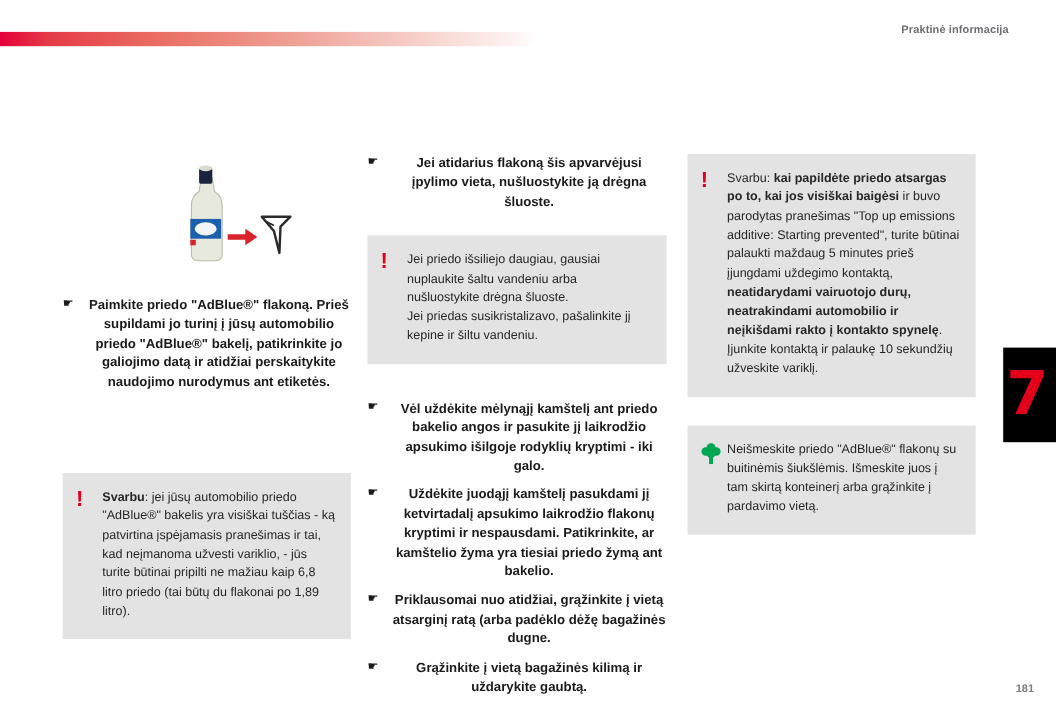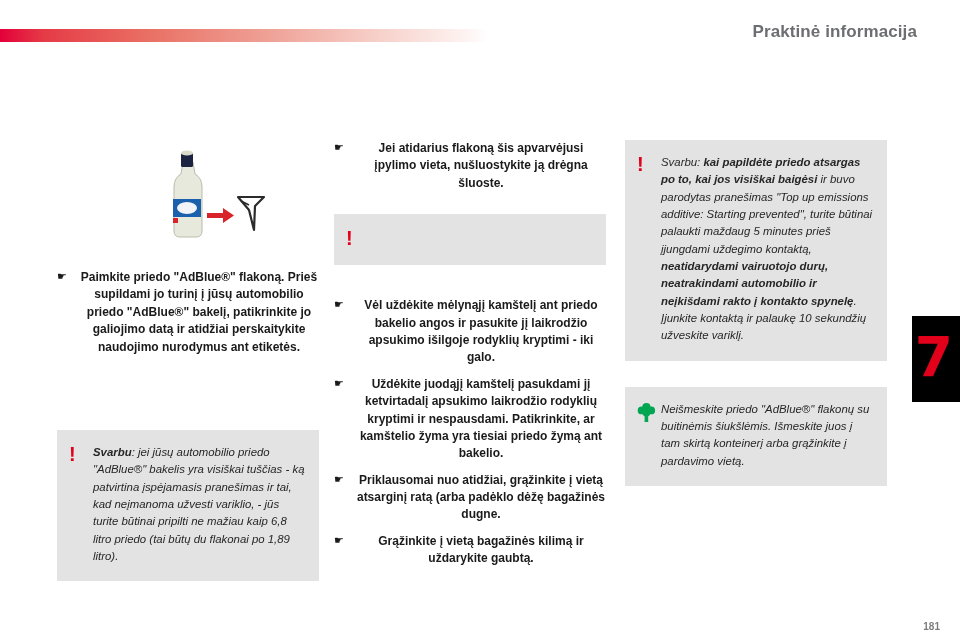--- a/index.html
+++ b/index.html
@@ -19,21 +19,21 @@
     left: 0;
     top: 29px;
     width: 488px;
     height: 13px;
     background: linear-gradient(to right, #e4003a 0%, #e53b47 9%, #e96f63 30%, #efa196 55%, #f6cdc6 76%, #fdf2f0 95%, #ffffff 100%);
   }
   .header-title {
     position: absolute;
     right: 43px;
     top: 22px;
-    font-size: 17px;
+    font-size: 10px;
     font-weight: bold;
     color: #6d6e71;
     letter-spacing: 0.1px;
   }
 
   
   .chapter-tab {
     position: absolute;
     right: 0;
     top: 316px;
@@ -124,21 +124,20 @@
     font-weight: bold;
     line-height: 0.95;
     font-family: "Liberation Sans", sans-serif;
     display: inline-block;
   }
   .note-body {
     flex: 1 1 auto;
     font-size: 11.4px;
     line-height: 1.52;
     color: #262626;
-    font-style: italic;
   }
   .note-body b { font-weight: bold; }
 
   .tree-icon { display: block; }
 
   
   .mt-left-note   { margin-top: 74px; }
   .mid-note       { margin-top: 22px; }
   .mid-list       { margin-top: 32px; }
   .right-note-2   { margin-top: 26px; }
@@ -189,30 +188,32 @@
 
 <div class="col col-mid">
 
   <div class="bullet-row">
     <div class="bullet-icon">☛</div>
     <div class="bullet-text">Jei atidarius flakoną šis apvarvėjusi įpylimo vieta, nušluostykite ją drėgna šluoste.</div>
   </div>
 
   <div class="note mid-note">
     <div class="note-icon"><span class="bang">!</span></div>
+    <div class="note-body" style="white-space:pre-line">Jei priedo išsiliejo daugiau, gausiai nuplaukite šaltu vandeniu arba nušluostykite drėgna šluoste.
+Jei priedas susikristalizavo, pašalinkite jį kepine ir šiltu vandeniu.</div>
   </div>
 
   <div class="mid-list">
     <div class="bullet-row">
       <div class="bullet-icon">☛</div>
       <div class="bullet-text">Vėl uždėkite mėlynąjį kamštelį ant priedo bakelio angos ir pasukite jį laikrodžio apsukimo išilgoje rodyklių kryptimi - iki galo.</div>
     </div>
     <div class="bullet-row">
       <div class="bullet-icon">☛</div>
-      <div class="bullet-text">Uždėkite juodąjį kamštelį pasukdami jį ketvirtadalį apsukimo laikrodžio rodyklių kryptimi ir nespausdami. Patikrinkite, ar kamštelio žyma yra tiesiai priedo žymą ant bakelio.</div>
+      <div class="bullet-text">Uždėkite juodąjį kamštelį pasukdami jį ketvirtadalį apsukimo laikrodžio flakonų kryptimi ir nespausdami. Patikrinkite, ar kamštelio žyma yra tiesiai priedo žymą ant bakelio.</div>
     </div>
     <div class="bullet-row">
       <div class="bullet-icon">☛</div>
       <div class="bullet-text">Priklausomai nuo atidžiai, grąžinkite į vietą atsarginį ratą (arba padėklo dėžę bagažinės dugne.</div>
     </div>
     <div class="bullet-row">
       <div class="bullet-icon">☛</div>
       <div class="bullet-text">Grąžinkite į vietą bagažinės kilimą ir uždarykite gaubtą.</div>
     </div>
   </div>

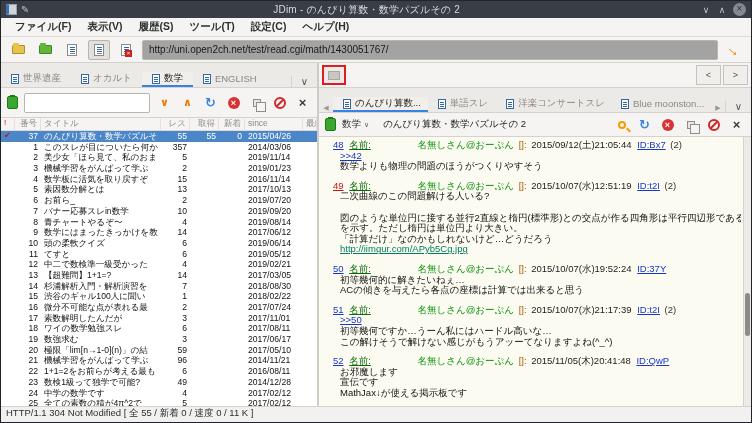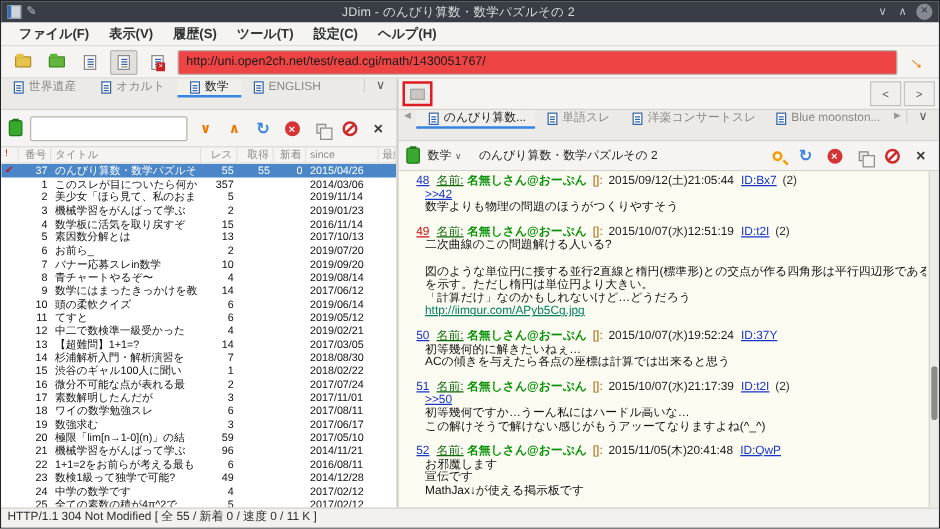--- a/index.html
+++ b/index.html
@@ -23,30 +23,30 @@
   .urlbar { height:26px; background:#f5f4f2; border-bottom:1px solid #d5d2cd; display:flex; align-items:center; padding:0 6px; gap:5px; flex:0 0 auto; }
   .ico-btn { width:22px; height:20px; display:flex; align-items:center; justify-content:center; border:1px solid transparent; border-radius:2px; }
   .ico-btn.pressed { background:#e2e0dd; border-color:#b8b5b0; }
   .folder { width:13px; height:9px; border-radius:1px; position:relative; }
   .folder:before { content:""; position:absolute; top:-3px; left:0; width:6px; height:3px; border-radius:1px 1px 0 0; background:inherit; }
   .folder.yellow { background:#e6c34c; border:1px solid #b29024; }
   .folder.green { background:#63b53c; border:1px solid #3f8a1e; }
   .doc { width:10px; height:12px; background:#fff; border:1px solid #8a8a8a; position:relative; }
   .doc:before { content:""; position:absolute; left:2px; top:2px; width:5px; height:1px; background:#3465a4; box-shadow:0 2px 0 #3465a4,0 4px 0 #3465a4,0 6px 0 #888; }
   .doc.dat:after { content:"×"; position:absolute; right:-2px; bottom:-2px; width:7px; height:7px; background:#cc2222; color:#fff; font-size:6px; line-height:7px; text-align:center; }
-  .url-input { flex:1; height:20px; background:#ef4444; border:1px solid #b8b5b0; border-radius:2px; padding:0 6px; font-size:10px; color:#1a1a1a; font-family:"Liberation Sans",sans-serif; }
+  .url-input { flex:1; height:20px; background:#a3a3a3; border:1px solid #b8b5b0; border-radius:2px; padding:0 6px; font-size:10px; color:#1a1a1a; font-family:"Liberation Sans",sans-serif; }
   .go-arrow { color:#f07800; font-size:15px; font-weight:bold; transform:rotate(40deg); display:inline-block; }
 
   
   .main { flex:1; display:flex; min-height:0; }
   .left-pane { width:318px; flex:0 0 auto; display:flex; flex-direction:column; border-right:2px solid #cfccc7; background:#f5f4f2; min-height:0; }
   .right-pane { flex:1; display:flex; flex-direction:column; min-width:0; min-height:0; }
 
   
-  .tabbar { height:25px; background:#eceae7; border-bottom:1px solid #d5d2cd; display:flex; align-items:flex-start; flex:0 0 auto; }
+  .tabbar { height:25px; background:#eceae7; border-bottom:1px solid #d5d2cd; display:flex; align-items:flex-end; flex:0 0 auto; }
   .tab { display:flex; align-items:center; gap:4px; padding:0 10px; color:#8a8884; font-size:9.5px; border-bottom:2px solid transparent; white-space:nowrap; overflow:hidden; }
   .tab.active { color:#1a1a1a; border-bottom-color:#3584e4; background:#f1efec; }
   .tab-doc { width:8px; height:10px; background:#fff; border:1px solid #3465a4; flex:0 0 auto; position:relative; }
   .tab-doc:before { content:""; position:absolute; left:1px; top:2px; width:4px; height:1px; background:#3465a4; box-shadow:0 2px 0 #3465a4,0 4px 0 #3465a4; }
   .tab-overflow { width:26px; border-left:1px solid #d5d2cd; display:flex; align-items:center; justify-content:center; color:#555; font-size:10px; flex:0 0 auto; }
   .tab-scroll { width:14px; display:flex; align-items:center; justify-content:center; color:#9a9894; font-size:7px; flex:0 0 auto; }
 
   
   .pane-toolbar { height:30px; background:#f5f4f2; border-bottom:1px solid #d5d2cd; display:flex; align-items:center; padding:0 6px; gap:6px; flex:0 0 auto; }
   .jar { width:11px; height:13px; background:#3aa82e; border:1px solid #1e7a16; border-radius:2px; position:relative; flex:0 0 auto; }
@@ -91,21 +91,21 @@
   .nav-btn { width:25px; height:20px; border:1px solid #c6c3be; background:#f1efec; color:#555; font-size:9px; display:flex; align-items:center; justify-content:center; margin-left:2px; }
 
   
   .content-wrap { flex:1; display:flex; min-height:0; }
   .posts { flex:1; background:#fcfbf1; overflow:hidden; padding:3px 2px 0 14px; font-size:9.5px; line-height:10.6px; color:#111; }
   .post { margin-bottom:9px; position:relative; }
   .post-header { white-space:nowrap; overflow:hidden; }
   .p-num { color:#1836c8; text-decoration:underline; margin-right:3px; }
   .p-num.marked { color:#cc1111; }
   .p-namelbl { color:#0a6a0a; text-decoration:underline; }
-  .p-name { color:#0a930a; font-weight:bold; }
+  .p-name { color:#0a930a; font-weight:normal;margin-left:44px; }
   .p-mail { color:#a85a00; margin:0 2px; }
   .p-date { color:#1c1c1c; }
   .p-id { color:#1836c8; text-decoration:underline; margin-left:3px; }
   .p-count { color:#333; margin-left:2px; }
   .post-body { padding-left:7px; }
   .post-line { min-height:10.6px; white-space:nowrap; overflow:hidden; }
   .post-line[data-type="anchor"] { color:#1836c8; text-decoration:underline; }
   .post-line[data-type="greenlink"] { color:#008060; text-decoration:underline; }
********
Set out exactly, and only, the lines between the first line of the listing and the line containing "letter-spacing: 0.1px;", counting both, while leaving every picture out.

--- a/index.html
+++ b/index.html
@@ -19,21 +19,21 @@
     left: 0;
     top: 29px;
     width: 488px;
     height: 13px;
     background: linear-gradient(to right, #e4003a 0%, #e53b47 9%, #e96f63 30%, #efa196 55%, #f6cdc6 76%, #fdf2f0 95%, #ffffff 100%);
   }
   .header-title {
     position: absolute;
     right: 43px;
     top: 22px;
-    font-size: 17px;
+    font-size: 10px;
     font-weight: bold;
     color: #6d6e71;
     letter-spacing: 0.1px;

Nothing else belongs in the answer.